Problem: short description
I have 10x 2TB drives in a raid6 configuration (actual size roughly 14.5TB excluding parity drives). The raid controller initializes the logical drive fine, however a (slow) format in windows appears to simply unallocate the drive upon OS restart, whereas a quick format appears to work for a while (as in, a few reboots) then reset to raw unformatted partition (after 3.5TB was copied to it).

Hardware:
Promise SuperTrak EX16350 (16x SATA300 RAID, 128MB PCI-e x8) - Oddly, the controller's BIOS claims it has 256MB memory
Samsung EcoGreen F3EG, 2TB - x10, in a raid6 (roughly 14.5TB of actual storage) - connected to promise controller
Western Digital Caviar Green WD10EACS, 1TB - x6, in a raid6 (roughly 3.6TB of actual storage) - connected to promise controller
OCZ Vertex 2 SOCZSSD2-2VTXE120G 120GB - connected to mobo
HDD 320GB 7200RPM S-ATA300 Seagate 7200.10 16MB Cache - x2, connected to mobo, soft (in windows) mirror raid
MSI DKA790GX
AMD Phenom X4 9950
OCZ Platinum Dual Channel OCZ2P10004GK - 2GB, x4
Silverstone Strider PSU 750W (SST-ST75F-P) - powers everything else
POWER SUPPLY YESICO 560W SilentCool w/modular cable - 'always on' - powers 5 drives: 4 2TB drives and 1 1TB drive

Software:
Windows 7 Ultimate x64

Partition Info
The computer has 4 partitions even without the new 14.5TB raid6 - all are NTFS and Healthy:
[SSD, MBR] C: - Simple, Basic - Boot, Page File, Crash Dump, Primary Partition
[SSD, MBR] System Reserved (no drive letter) - Simple, Basic - System, Active, Primary Partition
[2x 320GB, MBR] D: - Mirror, Dynamic
[3.6TB raid6, GPT] T: - Simple, Basic - Primary Partition
[14.5TB raid6, GPT] S: - Simple, Basic RAW - Primary Partition(... sometimes; Before it was reverting back to unallocated)

Raid Controller
The raid controller goes through initialization fine (I set sector size to max of 4096 and stripe size to 64k), I guess it takes roughly 32 hours.
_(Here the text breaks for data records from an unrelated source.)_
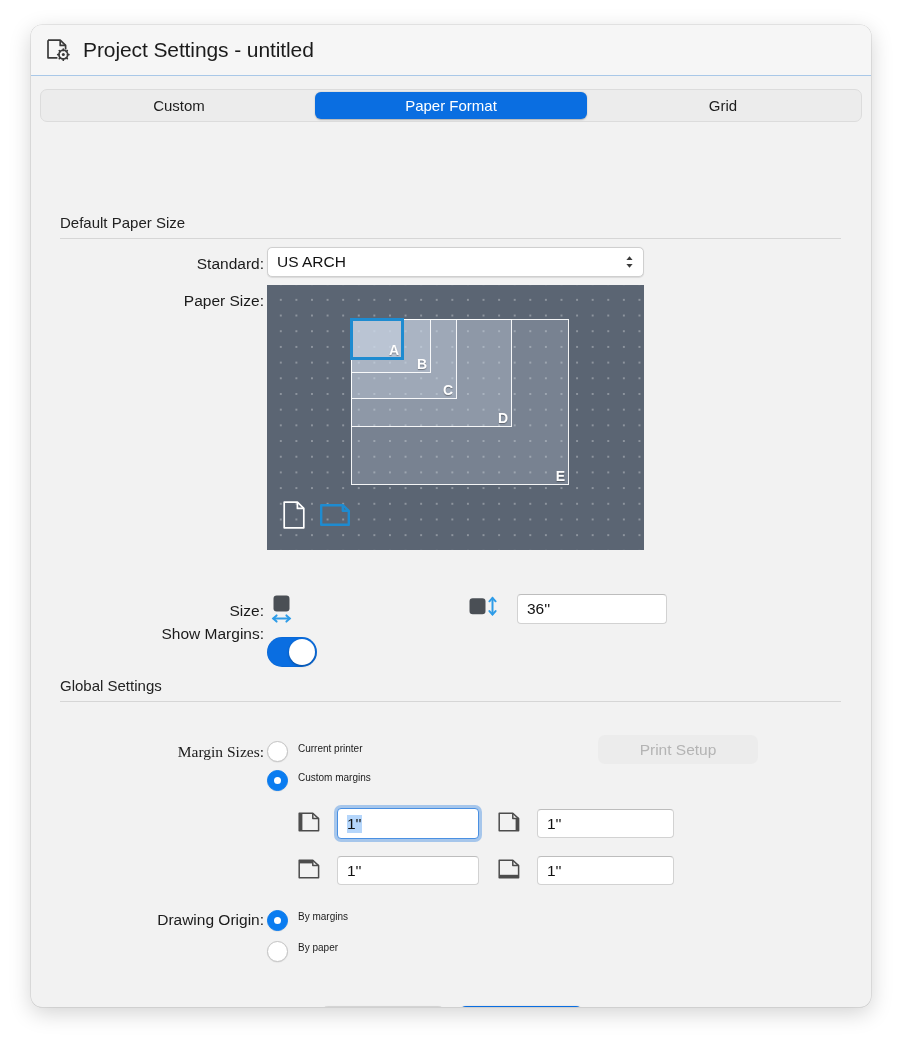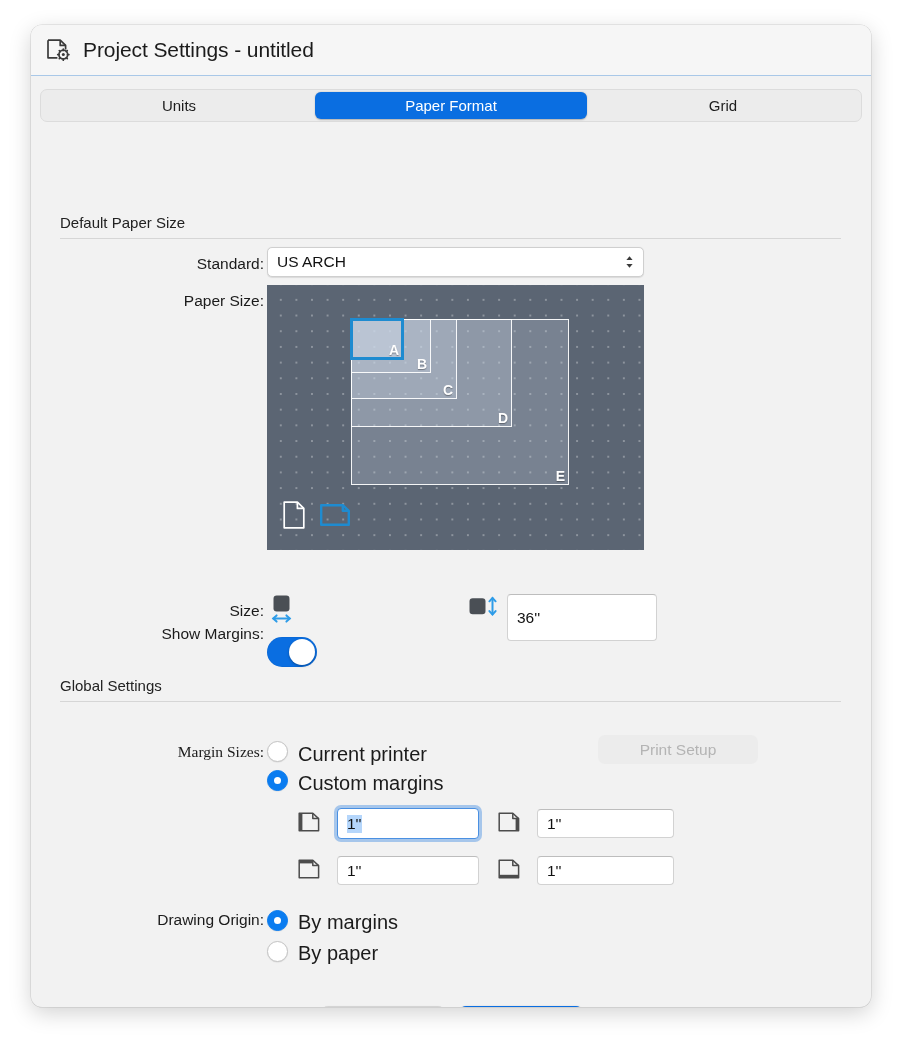--- a/index.html
+++ b/index.html
@@ -259,7 +259,7 @@
 
   <div class="tabs-wrap">
     <div class="tabs">
-      <div class="tab">Units</div>
+      <div class="tab">Custom</div>
       <div class="tab sel">Paper Format</div>
       <div class="tab">Grid</div>
     </div>

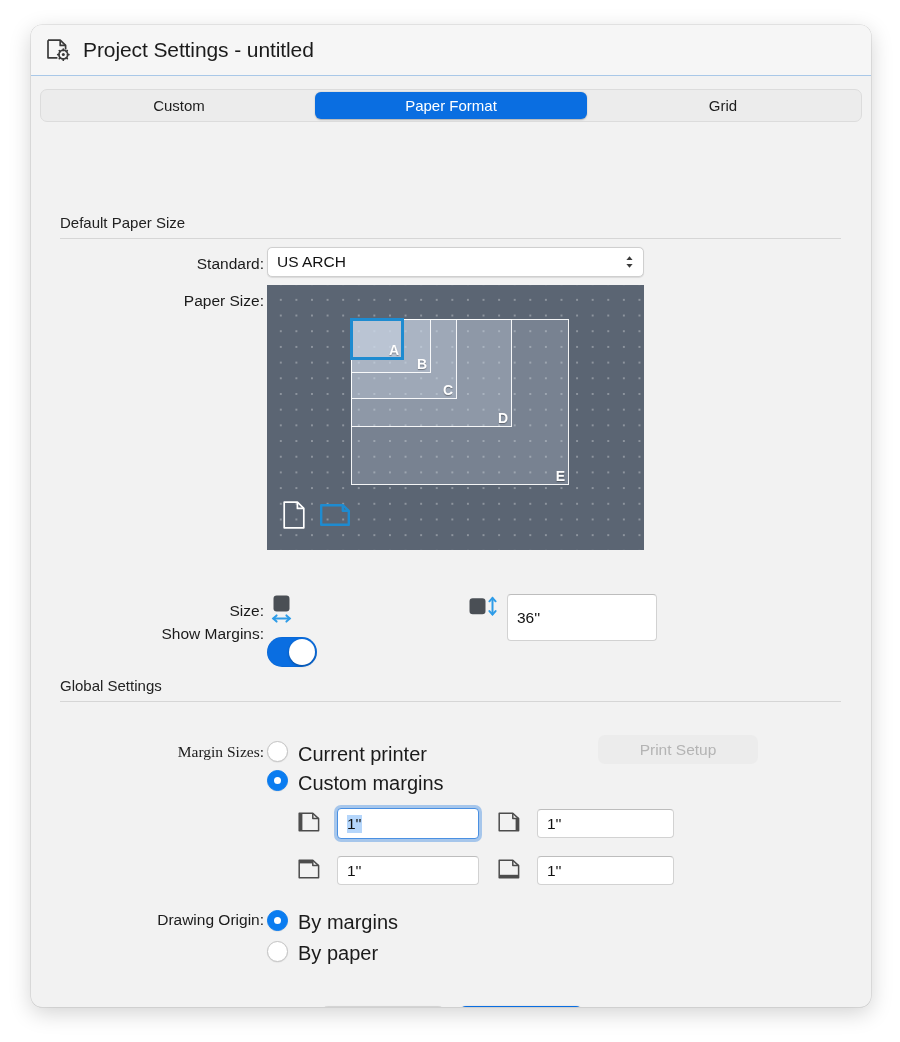--- a/index.html
+++ b/index.html
@@ -344,7 +344,7 @@
         </g>
       </svg>
     </span>
-    <div class="field" style="left:476px; top:472px; width:150px; height:47px;">
+    <div class="field" style="left:486px; top:472px; width:150px; height:30px;">
       <span>36''</span>
     </div>
 

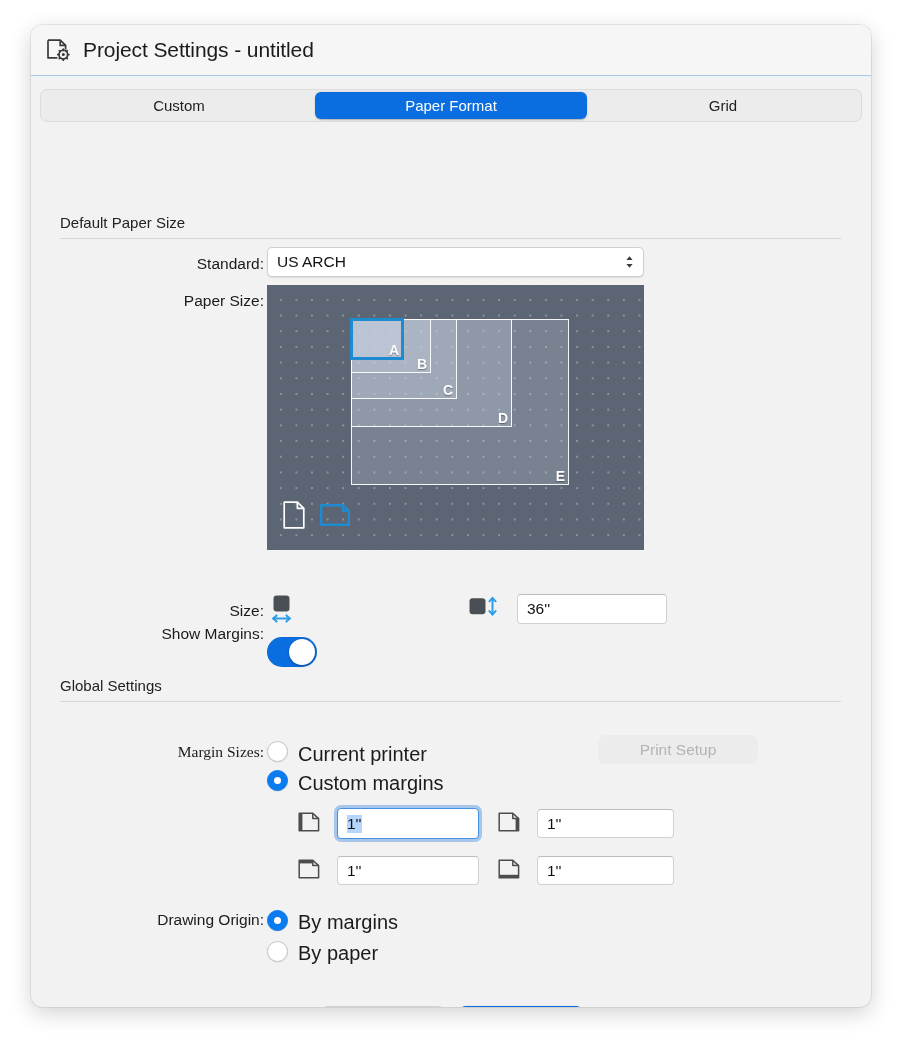--- a/index.html
+++ b/index.html
@@ -196,7 +196,7 @@
   }
   .radio-label {
     position: absolute;
-    font-size: 20px;
+    font-size: 10px;
     color: #1b1b1b;
   }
One drive took roughly 8 hours to check (full drive read) using samsung's estool and there are 2, 4, 4 drives over 3 connections to the raid card so that's what you'd expect really. All 10 hard disks and the logical drive check out as OK in the controller bios. The hard disks also have the same identical firmware. Aside from the logical drive initialization there is no background activity. The raid card currently also holds a 6x 1TB raid6 which is working fine (unfortunately it's also filled to the brim). For years I've had this raid6 running in conjunction with a 4x 320GB 0+1 raid on the raid card with no problems.

Process of Error Finding
First I allocated the drive in the raid controller BIOS. Fool that I was, I did not wait for the logical drive to be initialized. After a first (slow) format in windows, and restarting, the drive showed as 22% initialized in the raid controller bios and subsequently the drive was back to unallocated in windows. Now I waited for the drive initialization to be complete in the raid bios and proceeded to do another (slow) format in windows. Because the stripe size is 64k, I picked an "Allocation Unit Size" of 64k. Volume name of "Storage" (same as T: ), file system of NTFS (no other choice given, anyway). Quick format ticked off. "Enable file and folder compression" was unavailable (because the allocation unit size wasn't default, I assume) - and undesired. This second format did the same as the previous: the drive was unallocated (computer management -> storage -> drive management) after an OS restart.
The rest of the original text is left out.